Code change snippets
=====
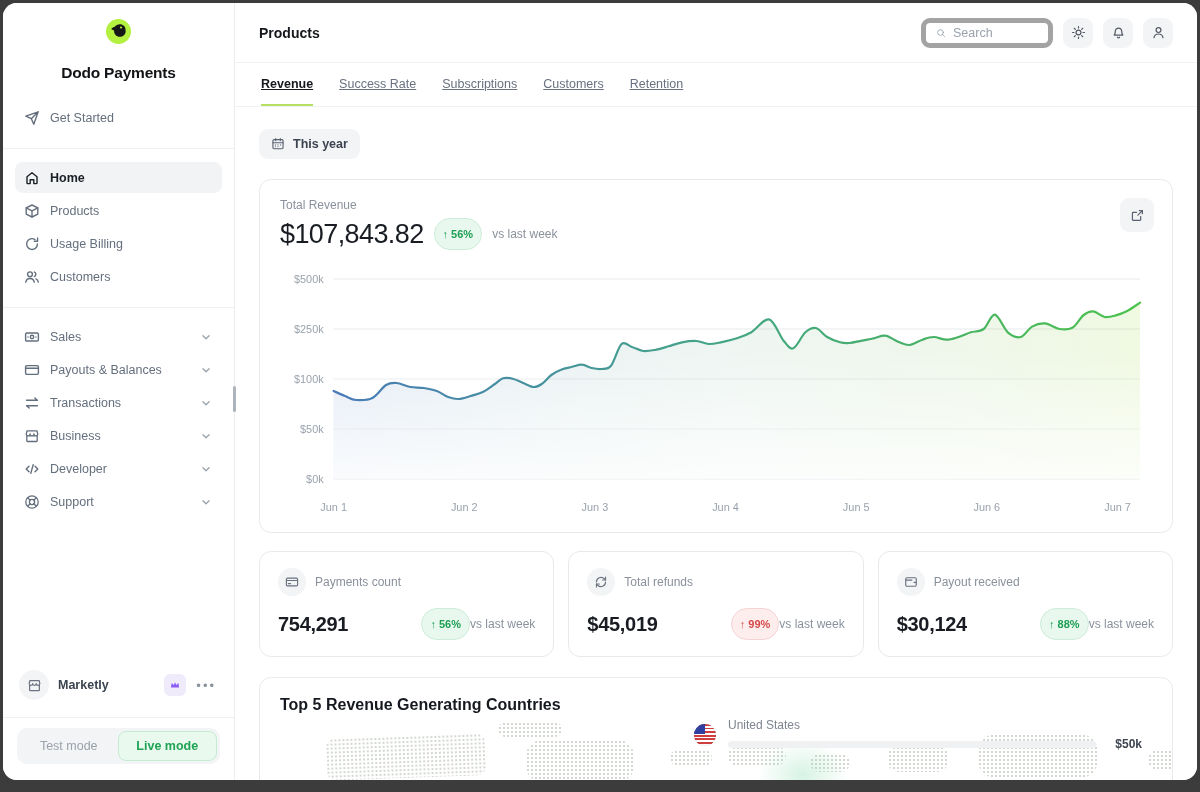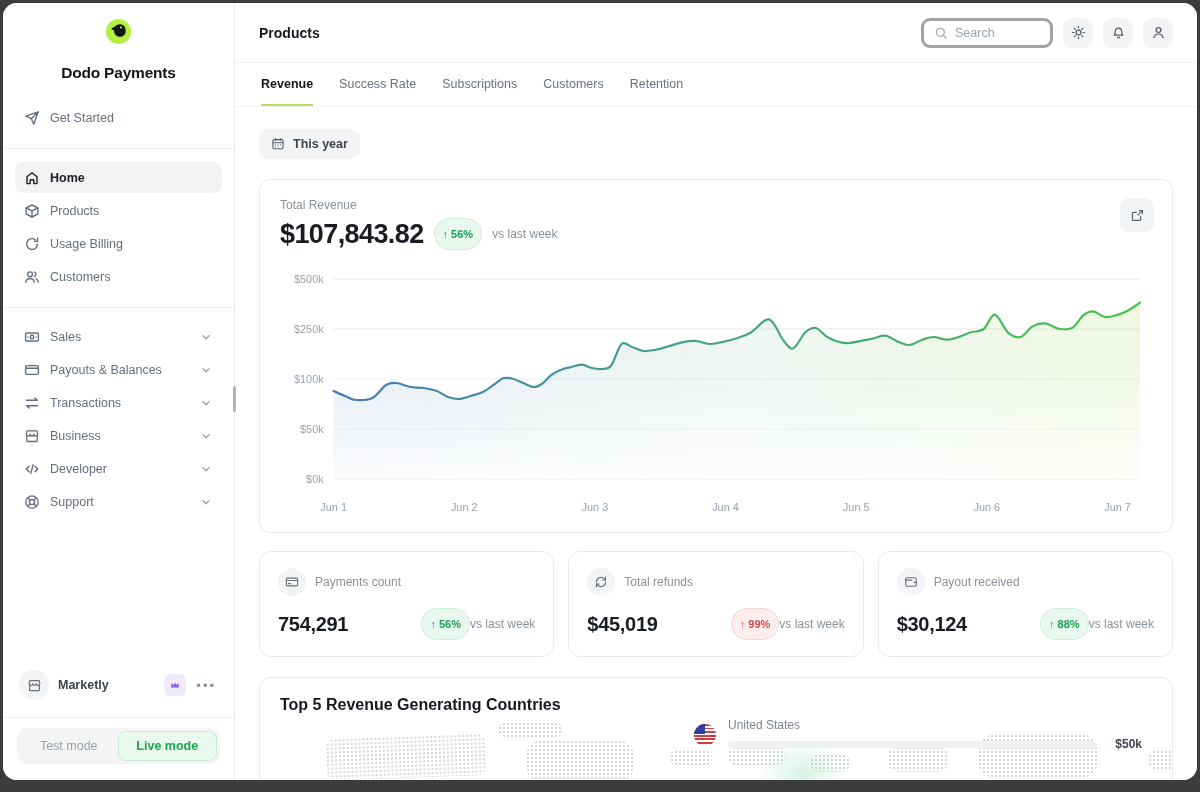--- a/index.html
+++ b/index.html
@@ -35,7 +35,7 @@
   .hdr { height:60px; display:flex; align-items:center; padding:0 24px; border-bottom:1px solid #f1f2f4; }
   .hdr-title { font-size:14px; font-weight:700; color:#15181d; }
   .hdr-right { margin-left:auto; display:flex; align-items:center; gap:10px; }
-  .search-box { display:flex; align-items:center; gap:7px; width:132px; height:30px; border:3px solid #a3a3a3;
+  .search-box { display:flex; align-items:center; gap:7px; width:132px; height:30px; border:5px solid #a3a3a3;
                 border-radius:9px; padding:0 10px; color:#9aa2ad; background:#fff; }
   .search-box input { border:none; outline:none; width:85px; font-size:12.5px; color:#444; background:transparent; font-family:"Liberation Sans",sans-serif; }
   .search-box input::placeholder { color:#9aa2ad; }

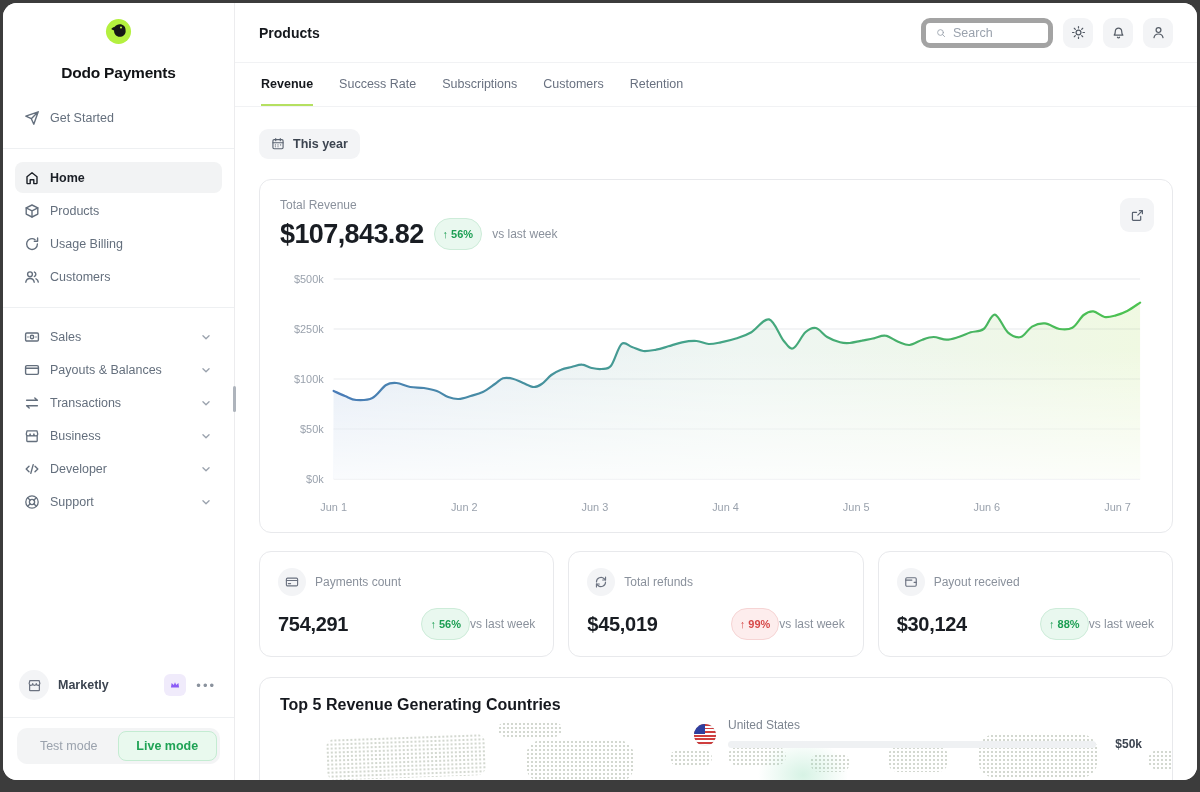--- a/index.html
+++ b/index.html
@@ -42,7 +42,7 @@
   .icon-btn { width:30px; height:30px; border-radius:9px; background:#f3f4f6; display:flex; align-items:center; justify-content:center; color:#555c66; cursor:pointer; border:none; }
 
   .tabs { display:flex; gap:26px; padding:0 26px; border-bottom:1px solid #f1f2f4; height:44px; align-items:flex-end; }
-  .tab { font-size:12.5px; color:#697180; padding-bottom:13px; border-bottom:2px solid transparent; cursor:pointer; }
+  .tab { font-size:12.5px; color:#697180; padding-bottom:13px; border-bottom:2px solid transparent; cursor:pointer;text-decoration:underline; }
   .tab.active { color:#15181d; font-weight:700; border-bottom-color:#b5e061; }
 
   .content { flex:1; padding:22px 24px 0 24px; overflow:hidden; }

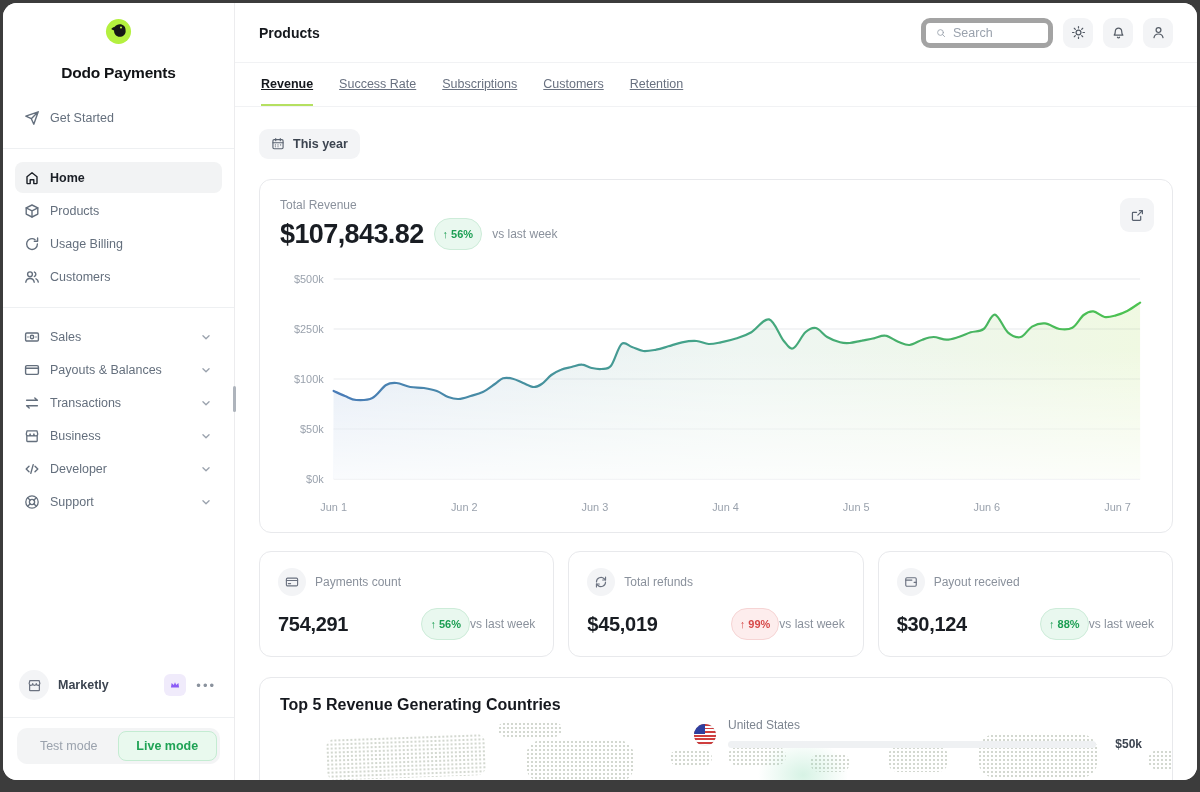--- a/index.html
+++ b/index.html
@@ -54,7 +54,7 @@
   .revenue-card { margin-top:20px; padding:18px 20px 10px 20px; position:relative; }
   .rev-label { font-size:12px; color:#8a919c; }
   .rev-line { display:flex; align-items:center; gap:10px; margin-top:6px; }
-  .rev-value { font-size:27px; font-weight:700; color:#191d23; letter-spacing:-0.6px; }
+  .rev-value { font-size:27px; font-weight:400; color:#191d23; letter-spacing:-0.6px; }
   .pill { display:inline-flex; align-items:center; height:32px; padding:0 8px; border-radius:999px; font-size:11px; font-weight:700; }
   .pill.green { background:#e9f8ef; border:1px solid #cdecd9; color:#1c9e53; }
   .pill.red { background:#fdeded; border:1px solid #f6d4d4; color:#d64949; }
=====
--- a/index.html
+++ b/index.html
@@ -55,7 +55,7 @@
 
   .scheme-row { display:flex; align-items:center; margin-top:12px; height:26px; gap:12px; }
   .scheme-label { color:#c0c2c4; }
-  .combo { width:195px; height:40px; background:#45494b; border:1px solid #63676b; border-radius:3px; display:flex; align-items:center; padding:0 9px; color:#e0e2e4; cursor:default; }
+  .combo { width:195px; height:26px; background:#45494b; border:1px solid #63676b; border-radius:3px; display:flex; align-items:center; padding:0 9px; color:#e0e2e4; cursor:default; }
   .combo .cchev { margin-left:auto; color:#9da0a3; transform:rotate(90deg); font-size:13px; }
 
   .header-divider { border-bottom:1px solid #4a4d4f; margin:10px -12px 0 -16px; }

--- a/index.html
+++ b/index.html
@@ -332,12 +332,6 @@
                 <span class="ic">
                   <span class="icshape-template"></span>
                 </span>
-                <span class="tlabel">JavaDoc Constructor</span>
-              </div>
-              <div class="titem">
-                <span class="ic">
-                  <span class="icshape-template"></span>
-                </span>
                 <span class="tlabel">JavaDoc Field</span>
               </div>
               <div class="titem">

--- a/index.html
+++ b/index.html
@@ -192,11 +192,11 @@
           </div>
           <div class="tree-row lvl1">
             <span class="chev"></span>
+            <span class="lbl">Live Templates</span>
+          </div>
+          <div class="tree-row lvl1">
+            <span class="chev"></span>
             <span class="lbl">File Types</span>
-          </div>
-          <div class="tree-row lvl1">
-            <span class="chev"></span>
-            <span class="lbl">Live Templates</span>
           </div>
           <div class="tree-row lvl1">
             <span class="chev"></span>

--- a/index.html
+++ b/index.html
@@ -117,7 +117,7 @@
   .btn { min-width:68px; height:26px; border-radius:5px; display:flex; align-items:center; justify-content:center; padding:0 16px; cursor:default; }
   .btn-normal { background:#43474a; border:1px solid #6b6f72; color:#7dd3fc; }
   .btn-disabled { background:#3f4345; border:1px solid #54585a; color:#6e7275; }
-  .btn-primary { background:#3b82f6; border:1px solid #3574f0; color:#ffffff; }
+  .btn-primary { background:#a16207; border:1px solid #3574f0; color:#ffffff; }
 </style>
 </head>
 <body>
=====
- **Try it**:
Copy the stretch of the records above that runs from the line with "-54,7 +54,7 @@" through the line with "display:inline-flex; align-items:center; height:32px;". Both end lines belong in the copy, and nothing else does.

- **Solution to this exercise**:
@@ -54,7 +54,7 @@
   .revenue-card { margin-top:20px; padding:18px 20px 10px 20px; position:relative; }
   .rev-label { font-size:12px; color:#8a919c; }
   .rev-line { display:flex; align-items:center; gap:10px; margin-top:6px; }
-  .rev-value { font-size:27px; font-weight:700; color:#191d23; letter-spacing:-0.6px; }
+  .rev-value { font-size:27px; font-weight:400; color:#191d23; letter-spacing:-0.6px; }
   .pill { display:inline-flex; align-items:center; height:32px; padding:0 8px; border-radius:999px; font-size:11px; font-weight:700; }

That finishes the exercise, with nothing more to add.